Nestle expected to release record sales results
ZURICH , Switzerland Despite rising costs for such ingredients as flour and milk, Nestle is expected to break sales records when it releases results on Thursday. Markets will be seeking assurances that a push by the world’s largest food group, into healthy foods and strong name brands will pay off, as global economic growth cools, but food inflation stays hot.
“Nestle has a well-balanced portfolio where its brand diversity means that there is no major reliance on a few key categories and slower-performing brands are offset by strong performers,” Bear Stearns analysts said in a note. “We expect Nestle’s high brand density to continue to increase going forward due to the strength and growth profile of its big brands.”

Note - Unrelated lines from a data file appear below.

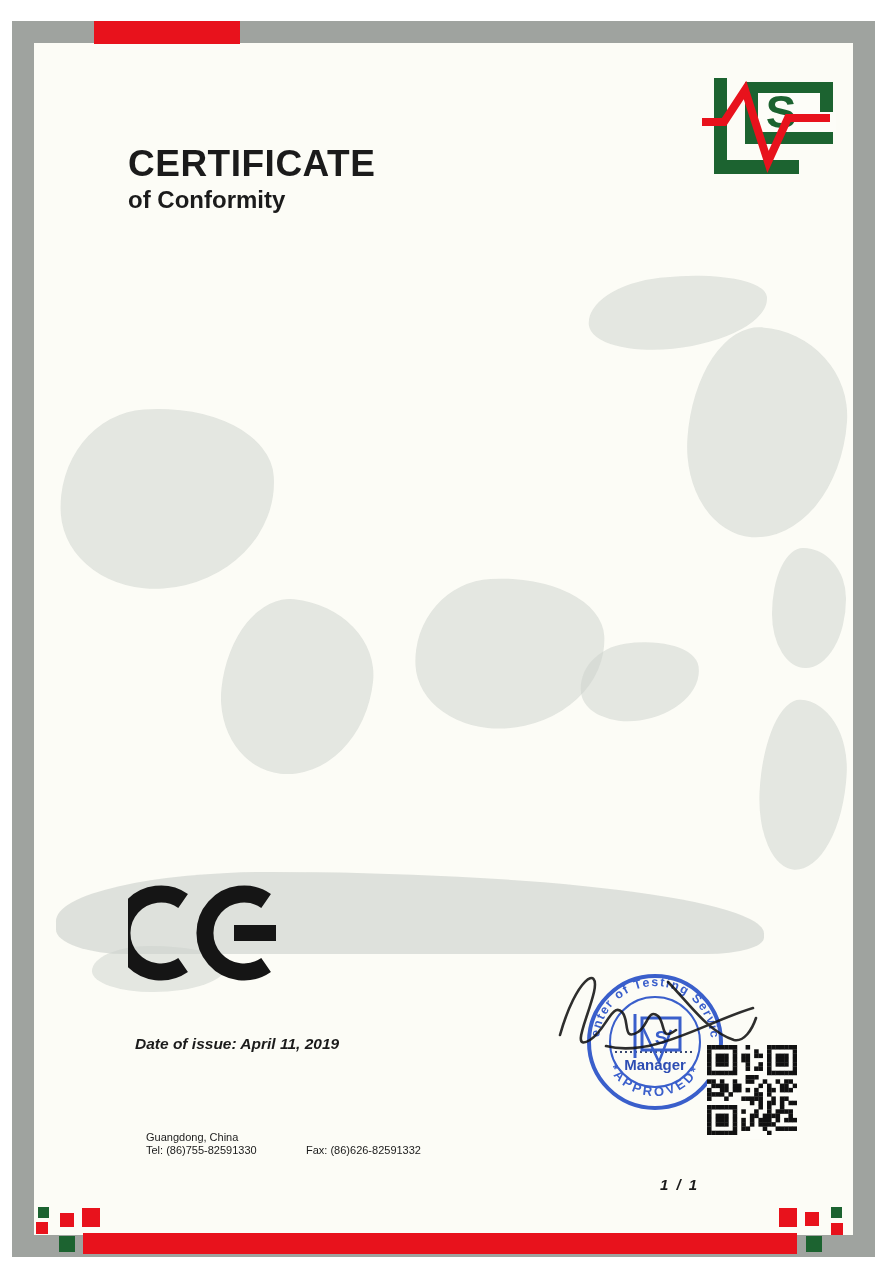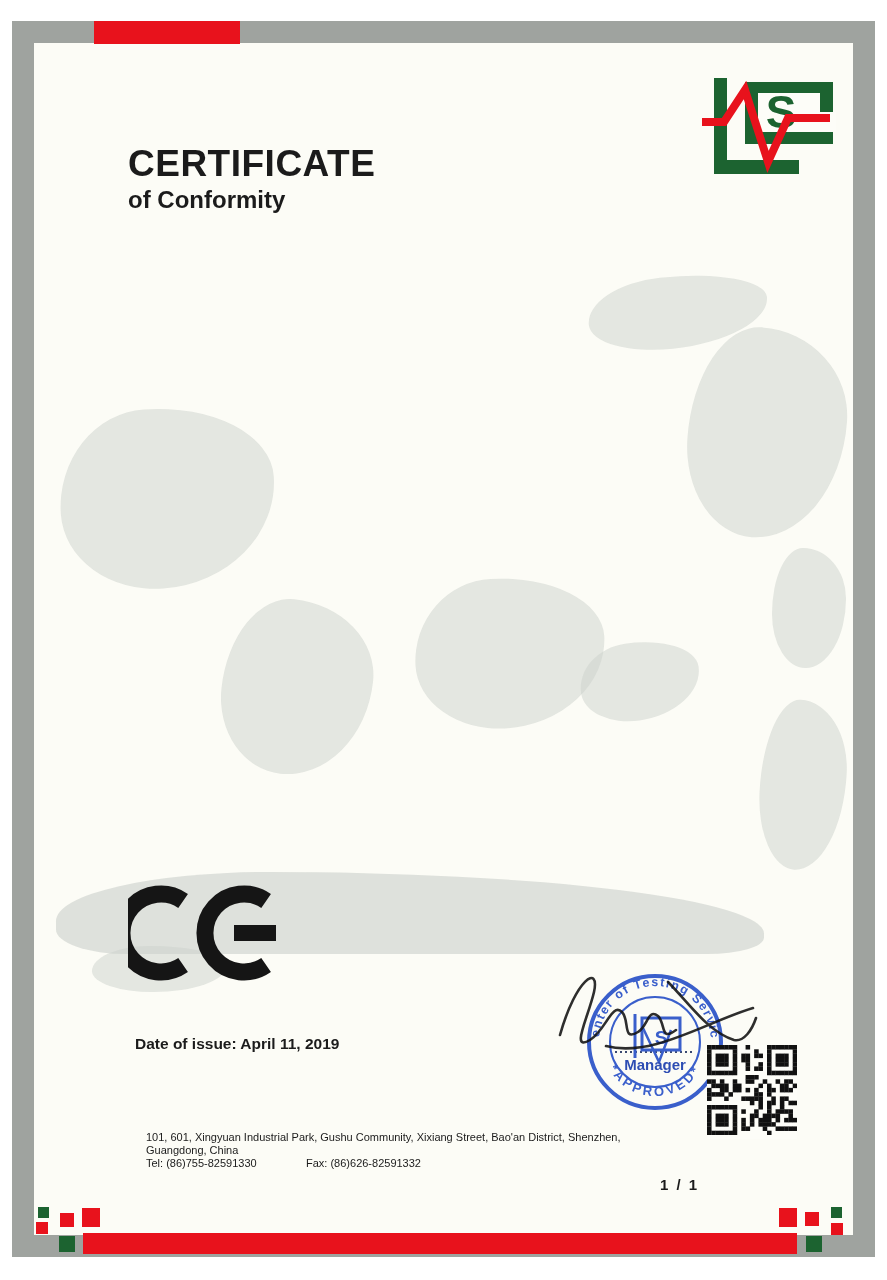"Date of issue: April 11," div.content { font-style: none -> italic }
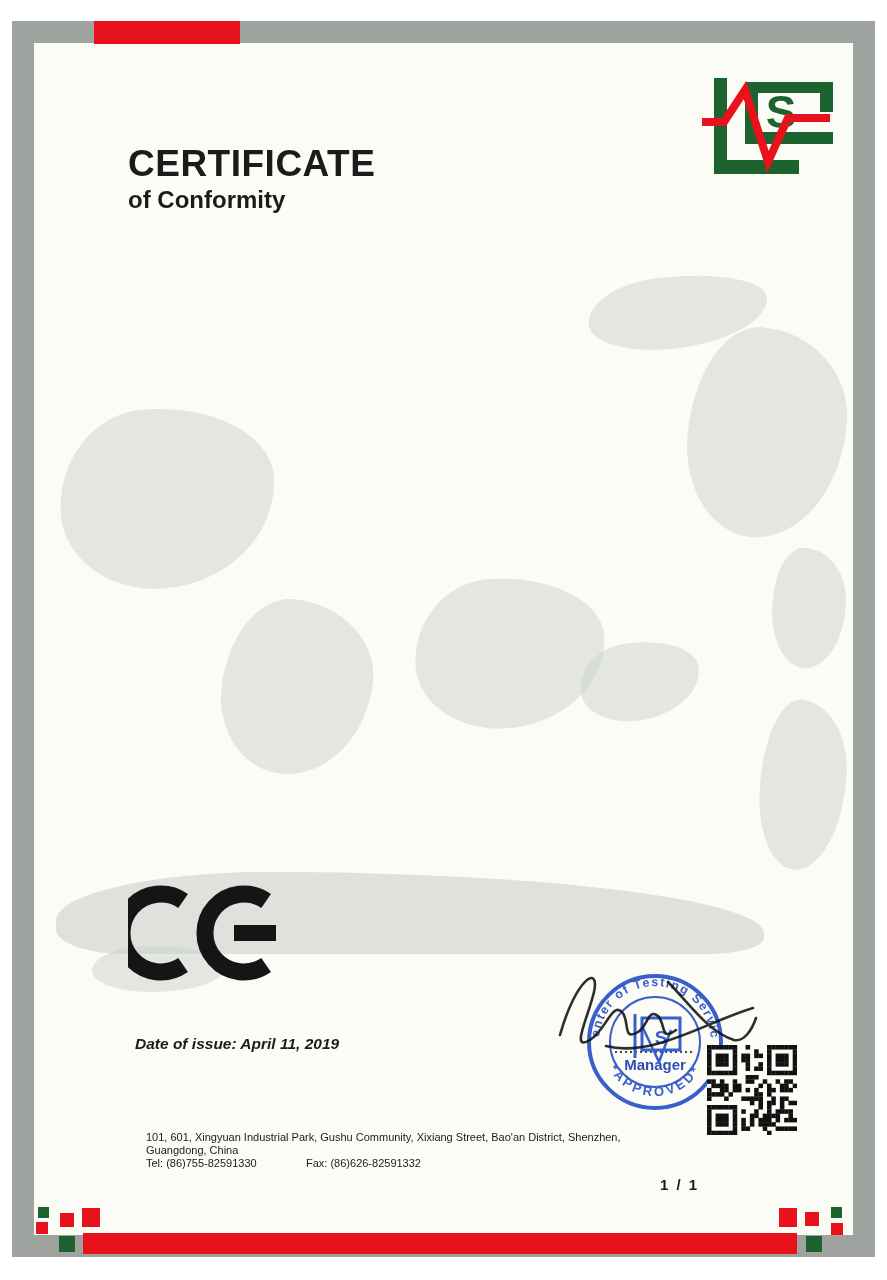"101, 601, Xingyuan Industrial Park," div { html: <div>101, 601, Xingyuan Industrial Park, Gushu Community, Xixiang Street, Bao'an District, Shenzhen,</div> -> none }
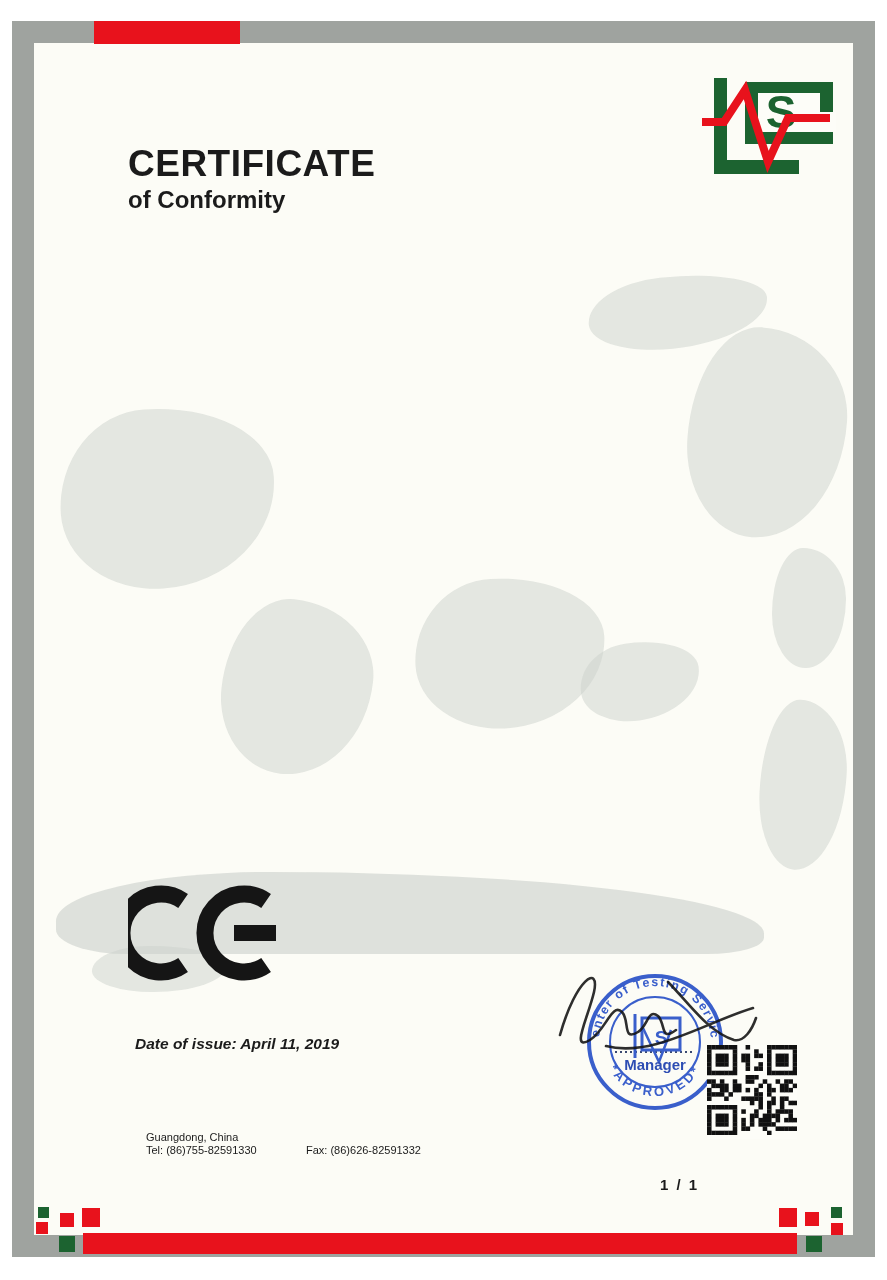"1 / 1" .page-num { font-style: none -> italic }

Nestle, which makes Nescafe coffee and KitKat chocolate bars, has managed to increase profits and profitability despite record prices for key food inputs such milk and cocoa.
Nestle’s strong brands, which include Buitoni pasta, Maggi soups and Friskies cat food, are expected to command loyalty from consumers in rich countries. But rising prices for food in developing markets may be approaching the point where some consumers retreat, experts say.
Investors will also look for any indications Nestle aims to sell its 75 percent stake in U.S. contact lens company Alcon or its 29 percent stake in French cosmetics group L’Oreal. The Alcon stake has a market value of about $34 billion, and the L’Oreal stake about $22 billion.
Nestle is seen posting an 11 percent increase in net profit to 10.22 billion Swiss francs ($9.33 billion), according to the average of a Reuters poll of 14 analysts. It is also expected to break the 100-billion-franc barrier for the first time with annual sales of 107 billion, the poll showed.
Nestle chief executive officer Peter Brabeck has said the group will reach its organic sales growth target of 5 to 6 percent in 2008.
Brabeck, who will pass the chief executive officer baton to Paul Bulcke later this year and remain as chairman, has said the group has the wherewithal to weather an economic slowdown in the United States, where Nestle generates around 30 percent of its profit.
Analysts see food groups’ pricing power—their ability to raise prices without killing demand—as perhaps the single best indicator of how they will fare in an environment of unprecedented food inflation.
In general, the weaker the brand name and customer loyalty to that brand, the more difficult it is to raise prices.